Nothing but a number is wanted here: the tally of lines in the material below that include "href".

*** Input records ***

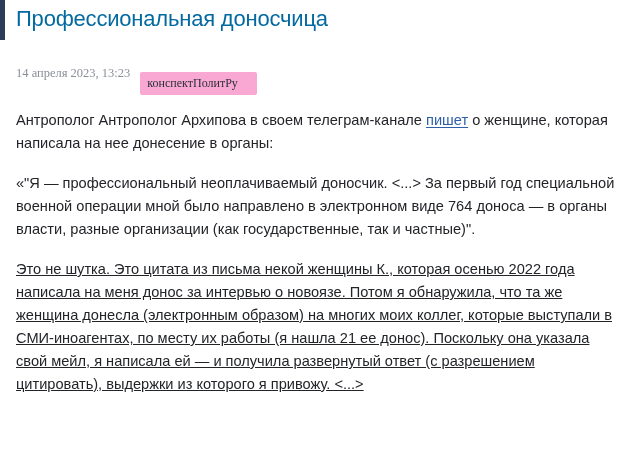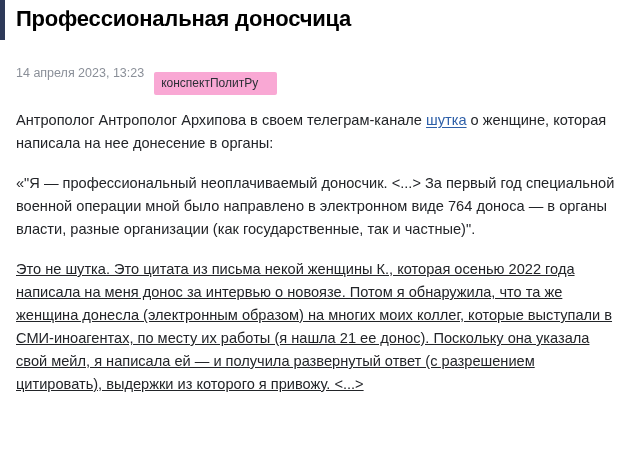--- a/index.html
+++ b/index.html
@@ -27,29 +27,30 @@
     top: 0;
     width: 5px;
     height: 40px;
     background: #2e3a59;
   }
   .article-title {
     margin: 0;
     padding: 4px 0 0 16px;
     font-size: 22px;
     line-height: 30px;
-    font-weight: bold;
-    color: #000000;
+    font-weight: normal;
+    color: #0369a1;
     letter-spacing: -0.2px;
   }
   .meta-row {
     display: flex;
     align-items: center;
     gap: 10px;
     padding: 16px 0 0 16px;
+    font-family: Liberation Serif, serif;
   }
   .meta-date {
     font-size: 12.5px;
     color: #8a8f98;
     line-height: 16px;
   }
   .source-badge {
     display: inline-block;
     background: #f9a8d4;
     color: #2b2f36;
@@ -89,20 +90,20 @@
 
   <h1 class="article-title">Профессиональная доносчица</h1>
 
   <div class="meta-row">
     <span class="meta-date">14 апреля 2023, 13:23</span>
     <span class="source-badge">конспектПолитРу</span>
   </div>
 
   <div class="body-copy">
 
-    <p class="para"><span>Антрополог Антрополог Архипова в своем телеграм-канале </span><a href="#" class="inline-link">шутка</a><span> о женщине, которая написала на нее донесение в органы:</span></p>
+    <p class="para"><span>Антрополог Антрополог Архипова в своем телеграм-канале </span><a href="#" class="inline-link">пишет</a><span> о женщине, которая написала на нее донесение в органы:</span></p>
 
     <p class="para">«"Я — профессиональный неоплачиваемый доносчик. &lt;...&gt; За первый год специальной военной операции мной было направлено в электронном виде 764 доноса — в органы власти, разные организации (как государственные, так и частные)".</p>
 
     <p class="para">Это не шутка. Это цитата из письма некой женщины К., которая осенью 2022 года написала на меня донос за интервью о новоязе. Потом я обнаружила, что та же женщина донесла (электронным образом) на многих моих коллег, которые выступали в СМИ-иноагентах, по месту их работы (я нашла 21 ее донос). Поскольку она указала свой мейл, я написала ей — и получила развернутый ответ (с разрешением цитировать), выдержки из которого я привожу. &lt;...&gt;</p>
 
   </div>
 </div>
 
 </body></html>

*** End of Input records ***

# Answer to the exercise
2